The source node transmits secret information required for establishing a pairwise key to the destination node along a path passing through the sink node (S650). The information is transmitted from the source node to the sink node along an upper node direction of the tree routing path, and the information is transmitted from the sink node to the destination node along a lower node direction of the reverse tree routing path. The sink node receives the information from the source node, and searches the routing table for the destination node entry. When the destination node entry is included, the sink node transmits the information to the child node that relays the destination node, and when the destination node entry is not included, the sink node broadcasts the information. When the sink node has the destination node entry, and does not have the entry of the neighboring child node, the neighboring child node broadcasts the information. In order to secure the information between the source node and the destination node, the source node encodes the information using a shared key with the sink node to transmit the information to the sink node, and the sink node decodes the information using a shared key with the source node and then encodes the information using a shared key with the destination node to transmit the information to the destination node.

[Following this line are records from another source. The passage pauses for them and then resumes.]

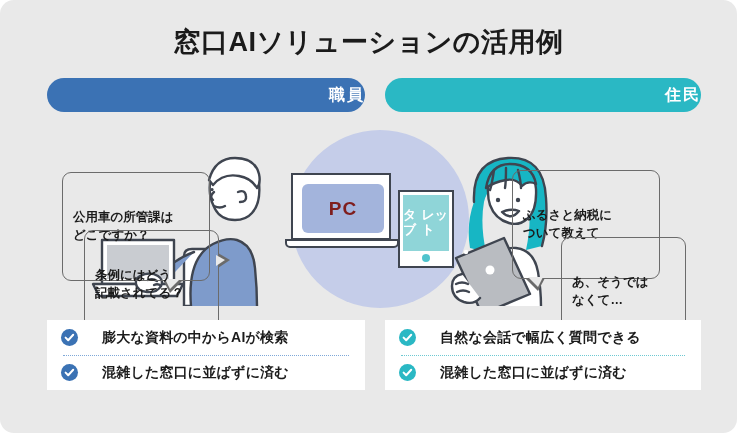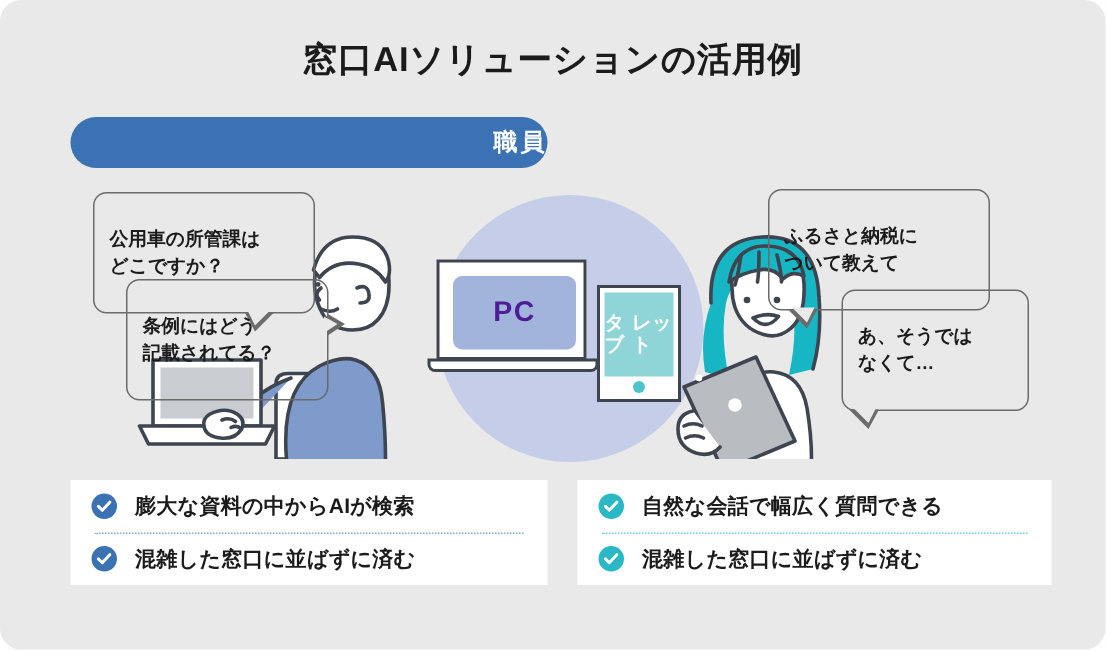"窓口AIソリューションの活用例" .title { font-size: 23px -> 27px }
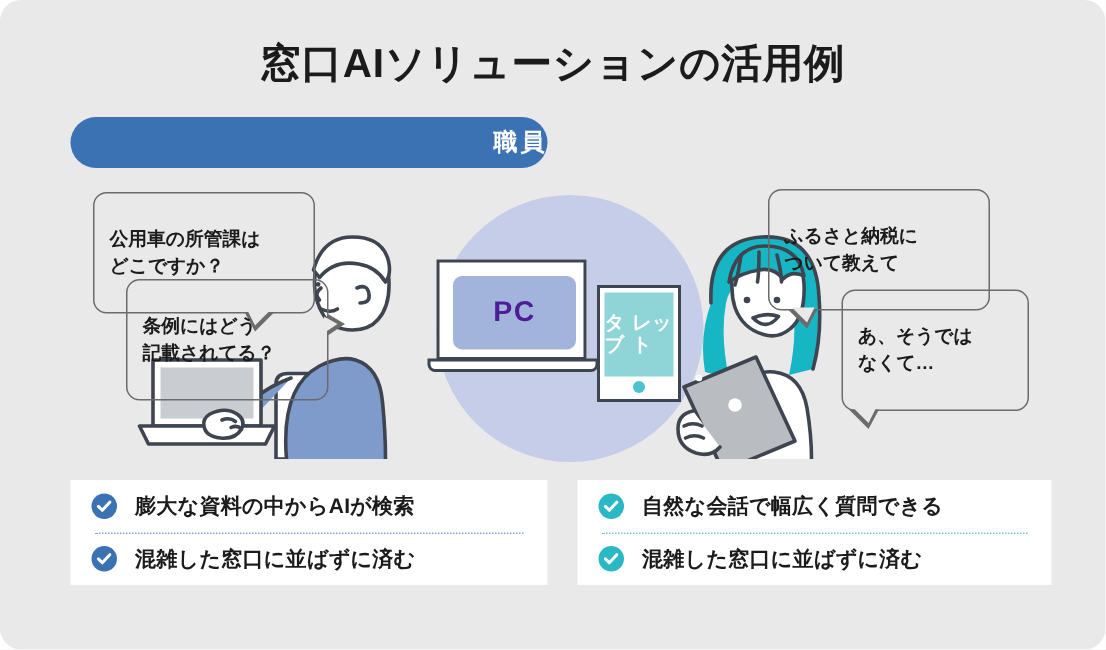"住民" div.pill { html: none -> <div> <span>住民</span> </div> }
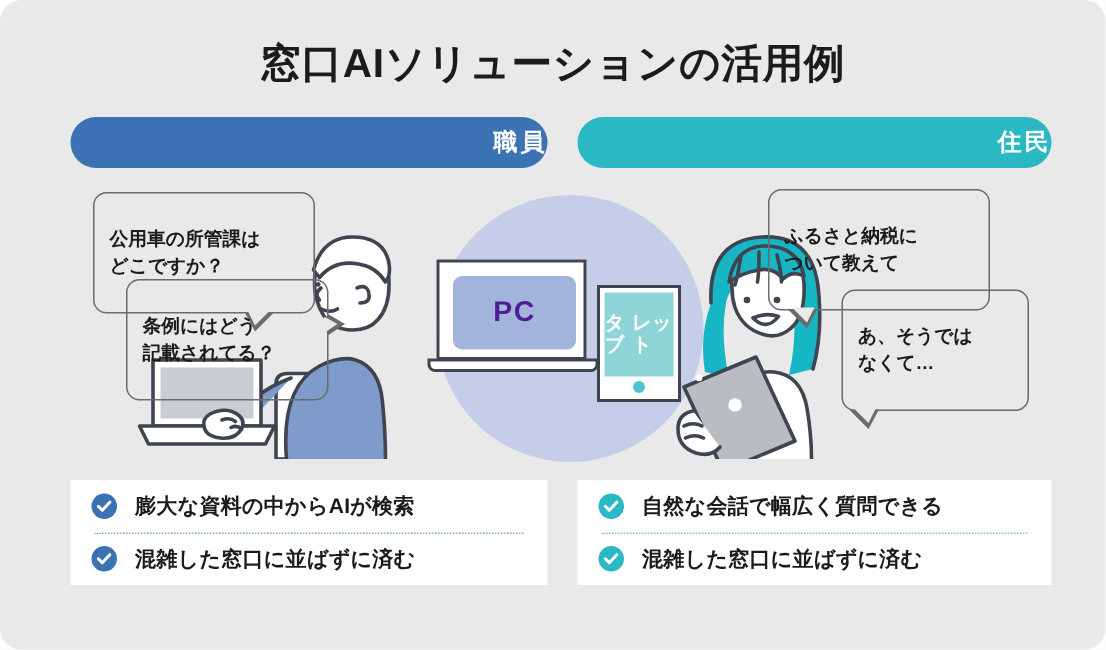"公用車の所管課は" .bubble { margin-top: none -> 44px; padding: 3px 10px -> 17px 10px }
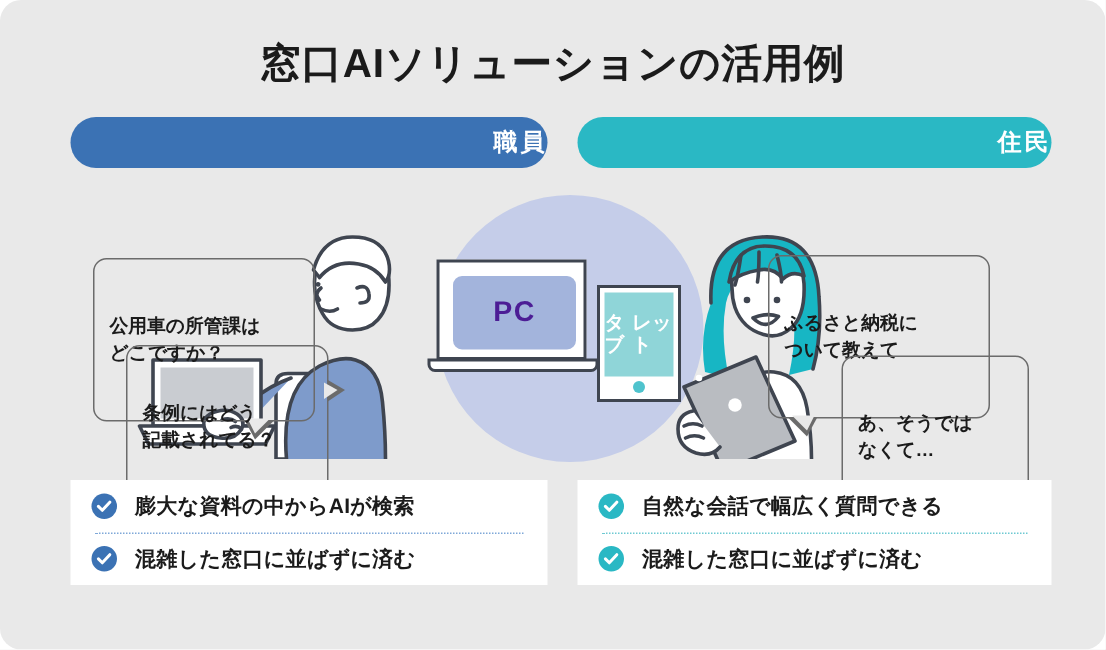"PC" .laptop-screen { color: #4c1d95 -> #7f1d1d }
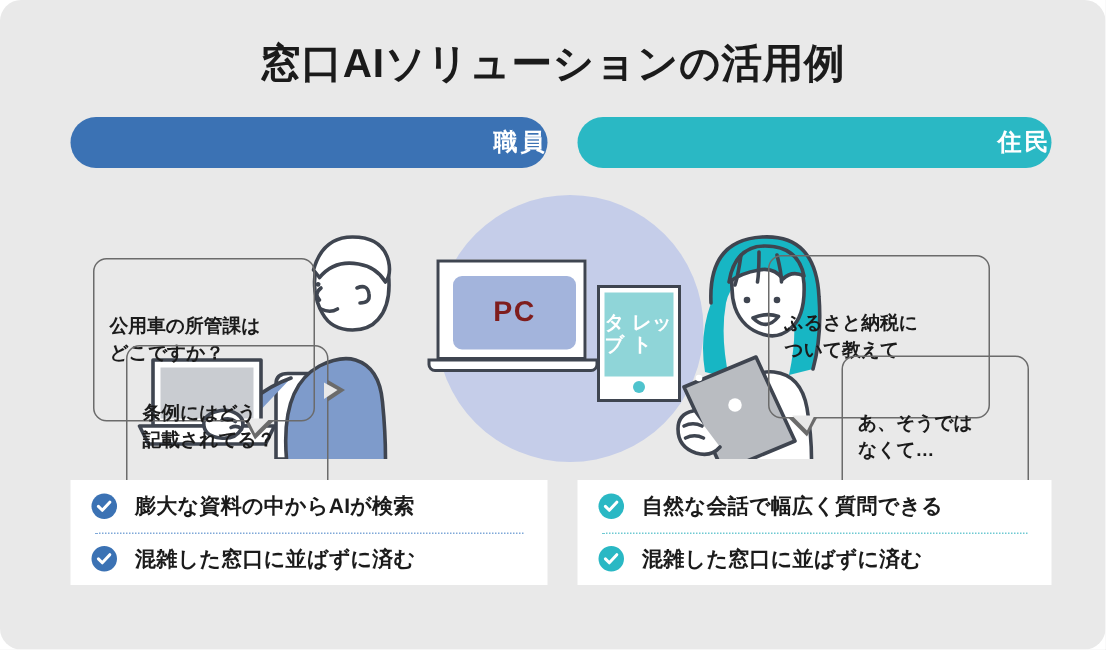"膨大な資料の中からAIが検索" .benefit-row { gap: 12px -> 24px }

Meanwhile, if the nodes on the path between the sink node and the destination node receive the broadcast information, when the entry of the transmission node which has transmitted the broadcast information is included in its routing table, the node determines that the transmission node is its child node and ends the information relay to the child node.

The present invention can provide an efficient and safe key management mechanism and communication environment by providing bi-directional communication between a sink node and sensor nodes through an expanded tree routing, such that a user is provided with a safe sensor network.

That is, a pairwise key for a safe secret communication between any two nodes can be established in a sensor network by using an expanded tree routing protocol according to the present invention. Also, a unicast communication can be performed between specific nodes or between a sink node and a specific node while using characteristics of a conventional tree routing protocol.

In addition, a safe sensor network system can be built and a specific node included in a sensor network can be commanded or controlled to enable the system to be applied to applications requiring a wider range of characteristics.

The invention can also be embodied as computer readable codes on a computer readable recording medium. The computer readable recording medium is any information storage device that can store information, which can be thereafter read by a computer system. Examples of the computer readable recording medium include read-only memory (ROM), random-access memory (RAM), CD-ROMs, magnetic tapes, floppy disks, optical information storage devices, and carrier waves (such as information transmission through the Internet). The computer readable recording medium can also be distributed over network coupled computer systems so that the computer readable code is stored and executed in a distributed fashion. Also, functional programs, codes, and code segments for accomplishing the present invention can be easily construed by programmers skilled in the art to which the present invention pertains.

While this invention has been particularly shown and described with reference to preferred embodiments thereof, it will be understood by those skilled in the art that various changes in form and details may be made therein without departing from the spirit and scope of the invention as defined by the appended claims. The preferred embodiments should be considered in descriptive sense only and not for purposes of limitation.

Therefore, the scope of the invention is defined not by the detailed description of the invention but by the appended claims, and all differences within the scope will be construed as being included in the present invention.